Détail de la Une du Petit Journal de décembre 1894 représentant Albert Dreyfus devant la cour martiale
Détail de la Une du Petit Journal de décembre 1894 représentant Albert Dreyfus devant la cour martiale © Getty / Ann Ronan Pictures/Print Collector

Un moment d’Histoire à rappeler en ces temps de retour de l’antisémitisme. Un moment clef, aussi, de cette liberté d’expression qui reste une idée neuve chez nous. 

Celui qui incarne le mieux cette histoire s’appelle Georges Clemenceau. 

Il était alors l’un des dirigeants de l’Aurore.
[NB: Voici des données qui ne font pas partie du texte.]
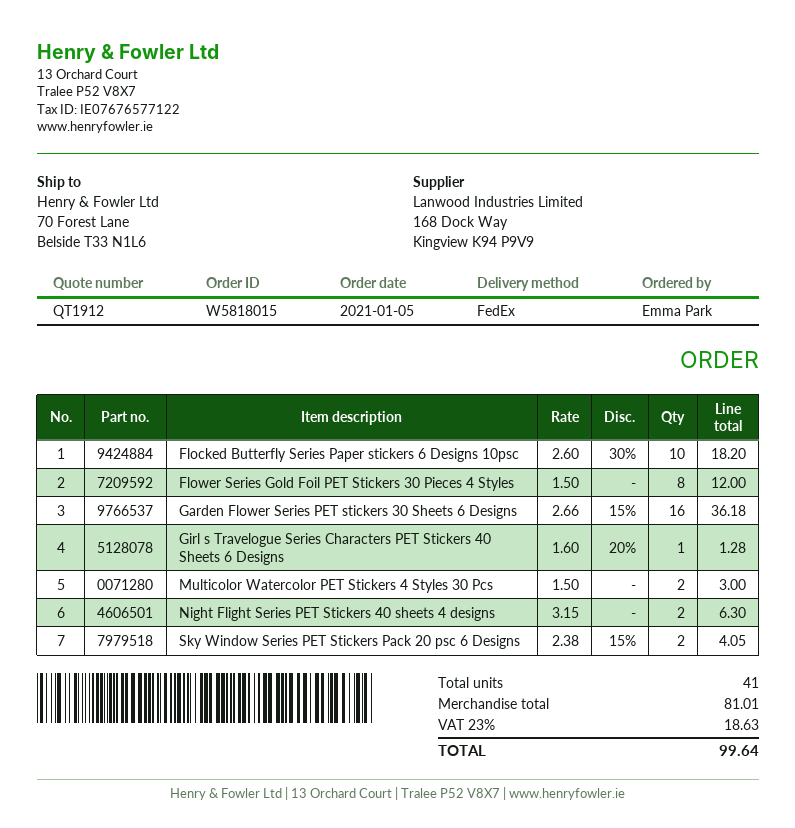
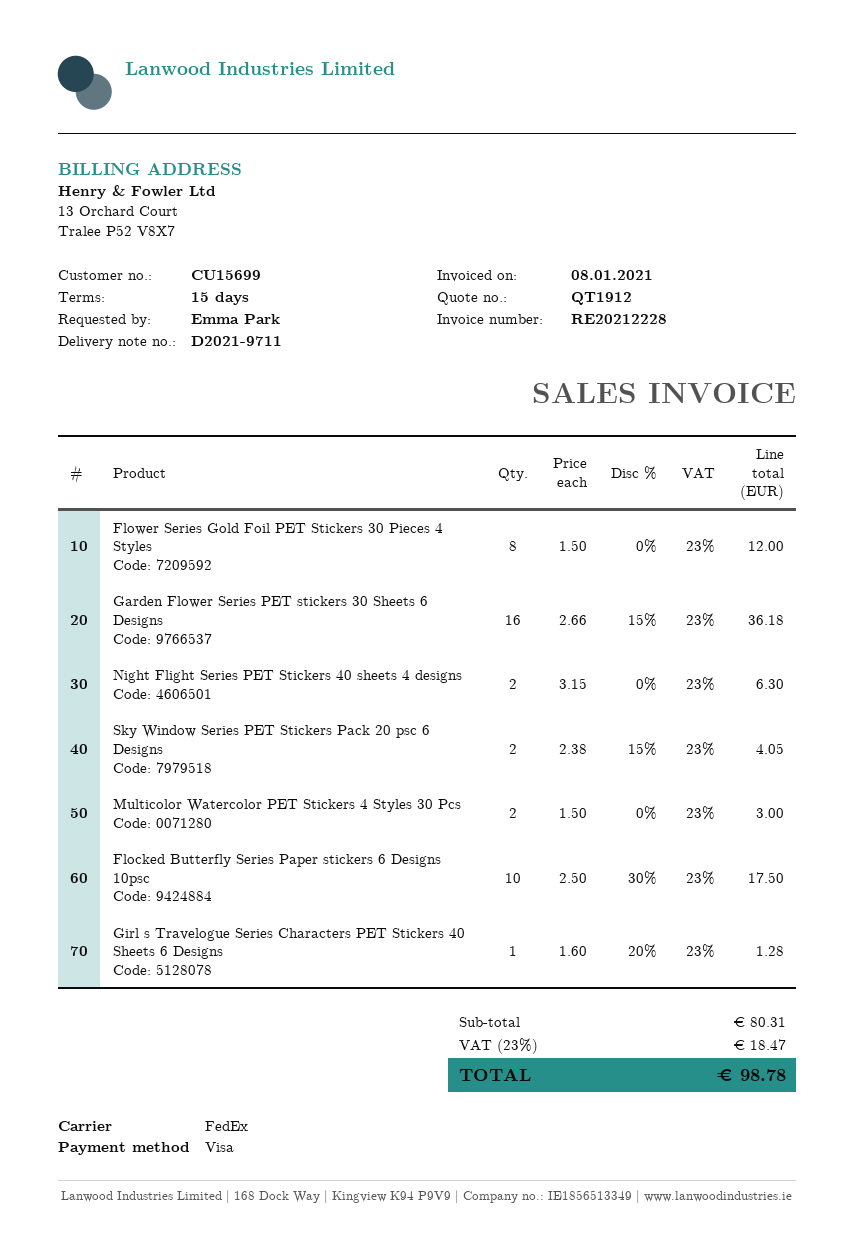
Flocked Butterfly Series Paper stickers 6 Designs 10psc: 10 x 2.60 - 30% = 18.20 -> 10 x 2.50 - 30% = 17.50
subtotal: 81.01 -> 80.31
tax: 23% = 18.63 -> 23% = 18.47
total: 99.64 -> 98.78

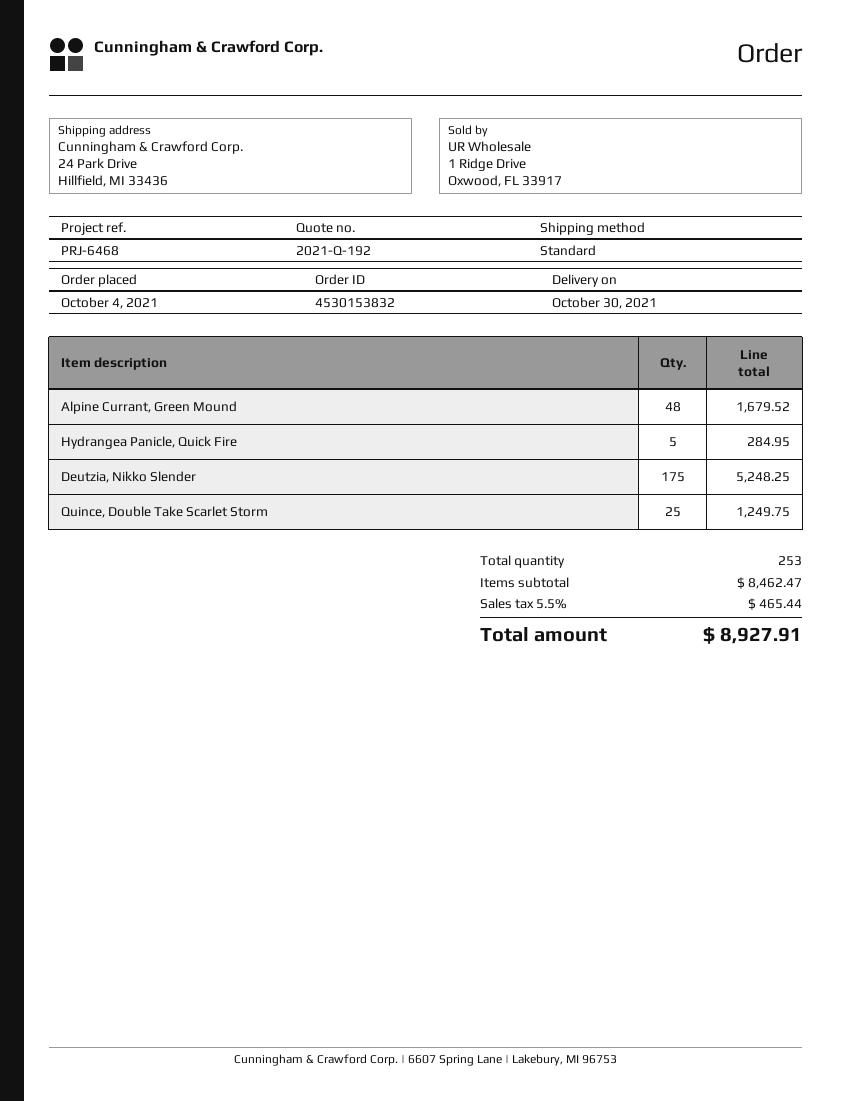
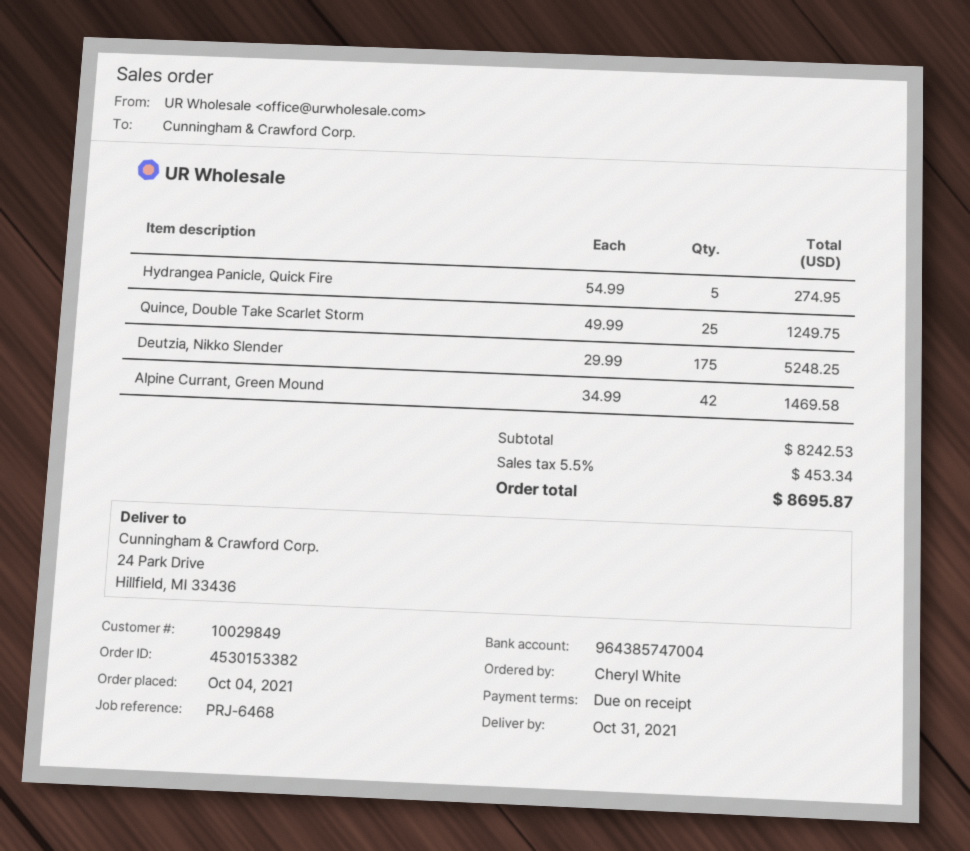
order number: 4530153832 -> 4530153382
delivery date: 2021-10-30 -> 2021-10-31
Alpine Currant, Green Mound: 48 for 1679.52 -> 42 for 1469.58
Hydrangea Panicle, Quick Fire: 5 for 284.95 -> 5 for 274.95
subtotal: 8462.47 -> 8242.53
tax: 5.5% = 465.44 -> 5.5% = 453.34
total: 8927.91 -> 8695.87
Il a été décisif dans le choix de publier le texte de Zola, qui avait été refusé par plusieurs journaux.

Quelques années plus tôt, ce même Clemenceau avait été l’un des pères de la loi sur la liberté de la presse de 1881, qu’il utilise ici.

C’est peu connu : cette inspiration lui et venue des Etats-Unis. En 1867, Clemenceau travaille en Amérique comme correspondant pour un journal français, Le Temps. Et s’ébaubit devant le free speech

Liberté absolue de parler et d'écrire, de se moquer, d'insulter, de médire, d'exciter à la haine et au mépris de qui et de quoi que ce soit : (…) une liberté réelle et vivante dont chacun use à ses risques et périls.

Risques et périls. La loi de 1881 n’est pas une loi d’impunité. Elle dit que seule la justice, et a posteriori, avec des procédures, peut sévir. Cela change tout.

Et en 1898, Zola sait qu’il sera poursuivi pour diffamation. Il l’écrit d’ailleurs dans son texte. Et sera plus tard condamné pour cela. 

Entre temps, le combat a changé d’âme. C’est la clef.